「悪いなりにいいのでは」(景気ウオッチャー)
Date:2016-12-18(Sun)

県内のハローワーク別の有効求人倍率(10月)は、三国3・39倍、大野2・21倍、福井1・88倍、敦賀1・69倍、小浜1・69倍、武生1・59倍だった。

福井県は平均1、90と全国第2位と、確かに景気は上向いている。ただ、明らかに嶺南と嶺北は産業構造上の違いから3ー11以降逆転している。人口減少も嶺南は著しい。もう14万人を切るのは目前でもある。

ところで、全国的にこれまでとは違った傾向も出てきた。2014年末までは非正規雇用が大きく増える一方で、正規雇用は減少傾向にあったが、ここ1年は、正規も非正規も増えているいう。

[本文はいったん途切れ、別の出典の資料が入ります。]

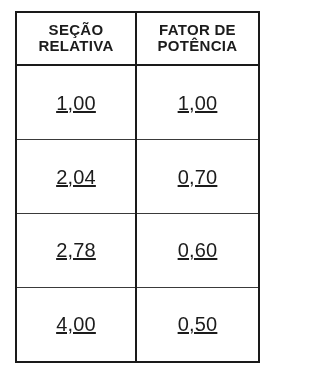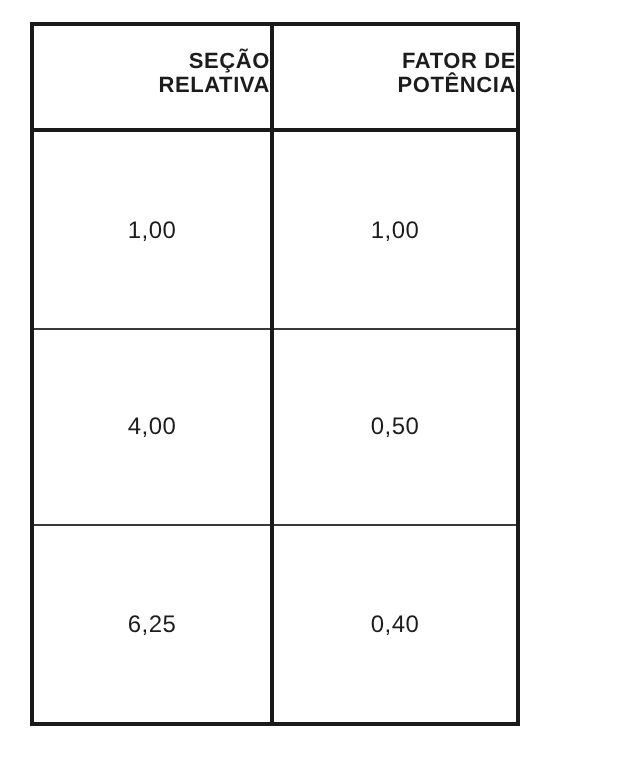--- a/index.html
+++ b/index.html
@@ -54,13 +54,12 @@
 
   table.data-table thead th {
     font-weight: bold;
-    font-size: 11px;
+    font-size: 15px;
     line-height: 1.08;
     letter-spacing: 0.3px;
     height: 46px;
     border-bottom: 2px solid #1a1a1a;
     padding: 2px 0 3px 0;
-    text-align: right;
   }
 
   table.data-table thead th .hdr-line {

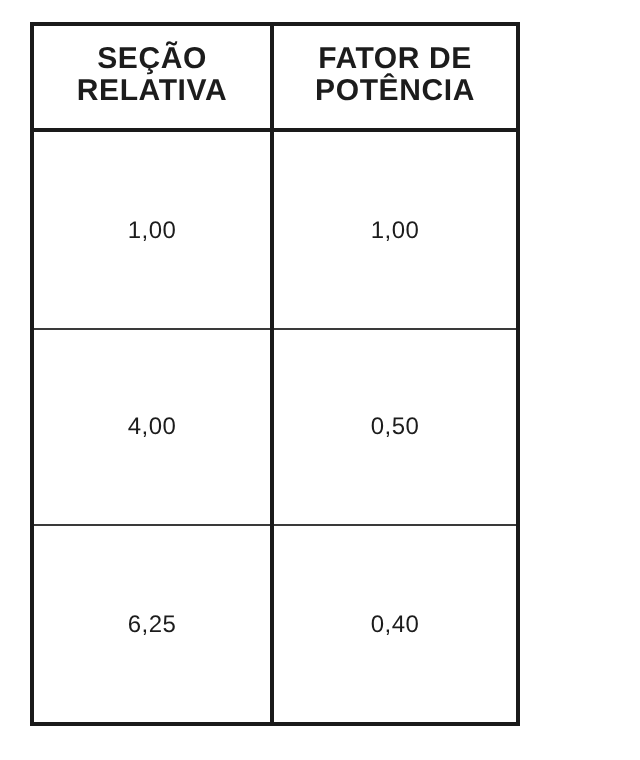--- a/index.html
+++ b/index.html
@@ -69,10 +69,11 @@
 
   table.data-table tbody td {
     font-weight: normal;
-    font-size: 12px;
+    font-size: 20px;
     line-height: 1;
     height: 38px;
     letter-spacing: 0.2px;
+    text-decoration: underline;
   }
 
   table.data-table tbody tr td:first-child { border-right: 2px solid #1a1a1a; }

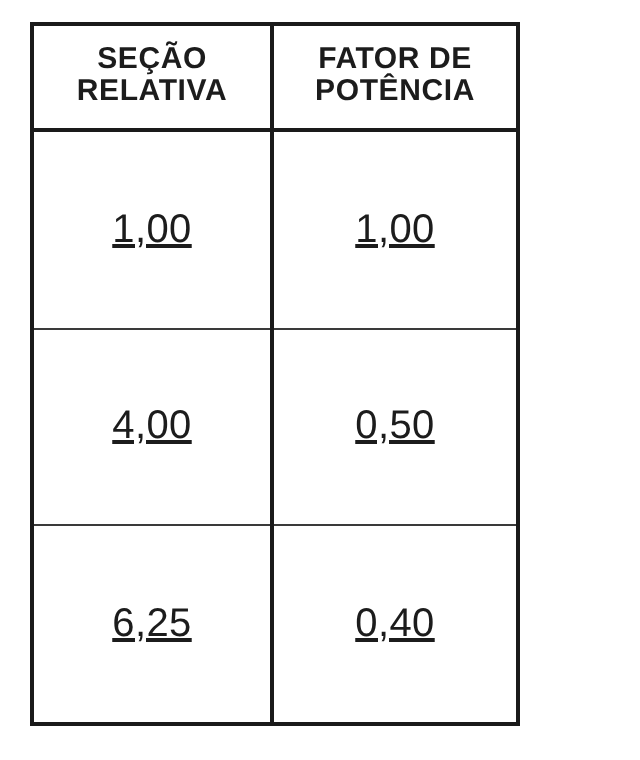--- a/index.html
+++ b/index.html
@@ -107,6 +107,10 @@
           <td>1,00</td>
         </tr>
         <tr>
+          <td>2,04</td>
+          <td>0,70</td>
+        </tr>
+        <tr>
           <td>4,00</td>
           <td>0,50</td>
         </tr>

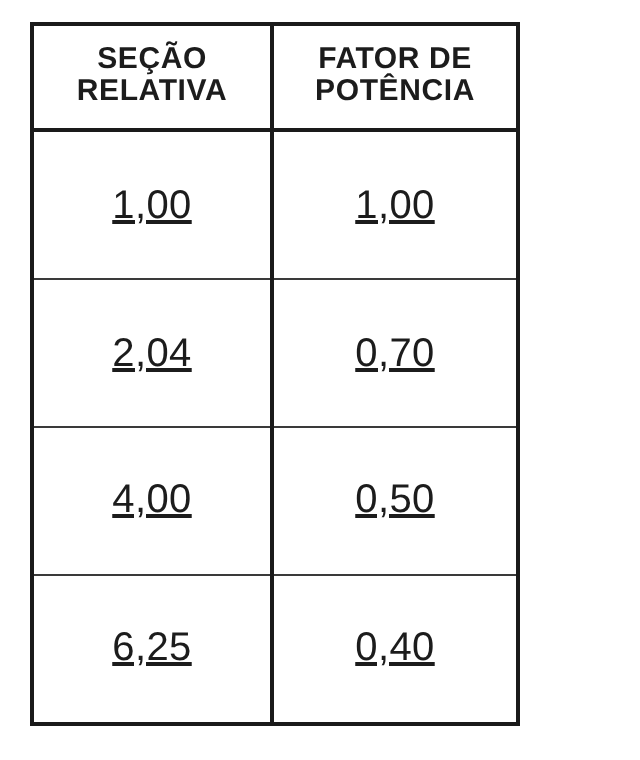--- a/index.html
+++ b/index.html
@@ -111,6 +111,10 @@
           <td>0,70</td>
         </tr>
         <tr>
+          <td>2,78</td>
+          <td>0,60</td>
+        </tr>
+        <tr>
           <td>4,00</td>
           <td>0,50</td>
         </tr>

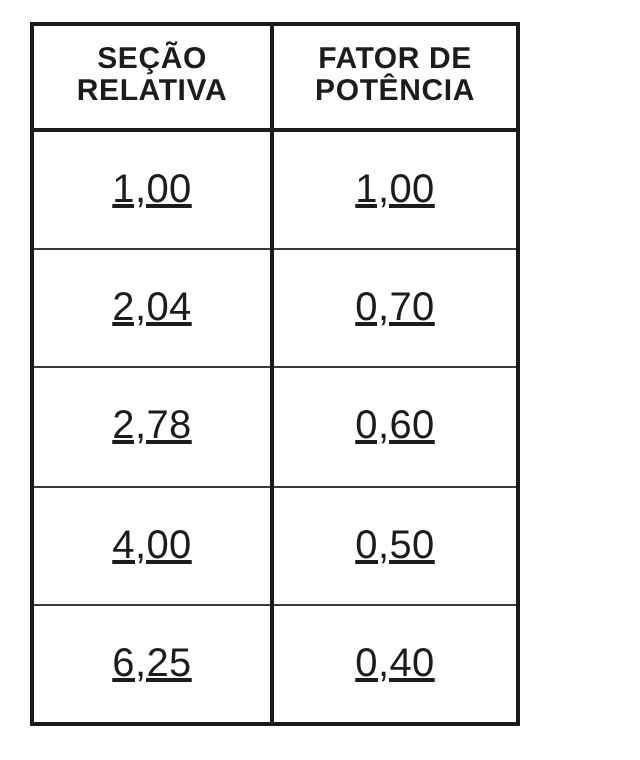--- a/index.html
+++ b/index.html
@@ -118,10 +118,6 @@
           <td>4,00</td>
           <td>0,50</td>
         </tr>
-        <tr>
-          <td>6,25</td>
-          <td>0,40</td>
-        </tr>
       </tbody>
     </table>
   </div>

つまり、新しい雇用が生まれていることを示しているが、10月は非正規の伸びが1.6%だったのに対して、正規が2.2%増と、今年4月以来の正規の伸びが上回った。全国的に人手不足といえるといえる。一方、嶺南、敦賀市は正規、非正規共に減少していることは確かだ。

ところで、街角の景気を肌で感じることができる「景気ウオッチャー」と言えば、タクシー運転手がよく知られている。この時期、代行運転手も景気に敏感な職種と言える。

街中は忘年会シーズン真っ盛り。なじみの運転手に、今年の様子を尋ねてみた。「昨年とそれほど変わりません。いまの時期、忙しくなければ忙しいときはありませんから」と率直だ。

原子力発電所が動いている頃と3ー11以降の違いはあきらか。ただ、ウオッチャー曰、「悪いなりに4、5年も続けば慣れてしまった」と。また、「これが普通と思えば腹もたたない」とも。

景気ウオッチャーたちの言葉を借りれば「これ以上、悪くならないと思うが、もんじゅの動向が心配だ」と。巷のクリスマス前の量販店や本町の賑わいは、悪いなりに良さそうだ。今年も二週間を切り、いよいよ師走本番。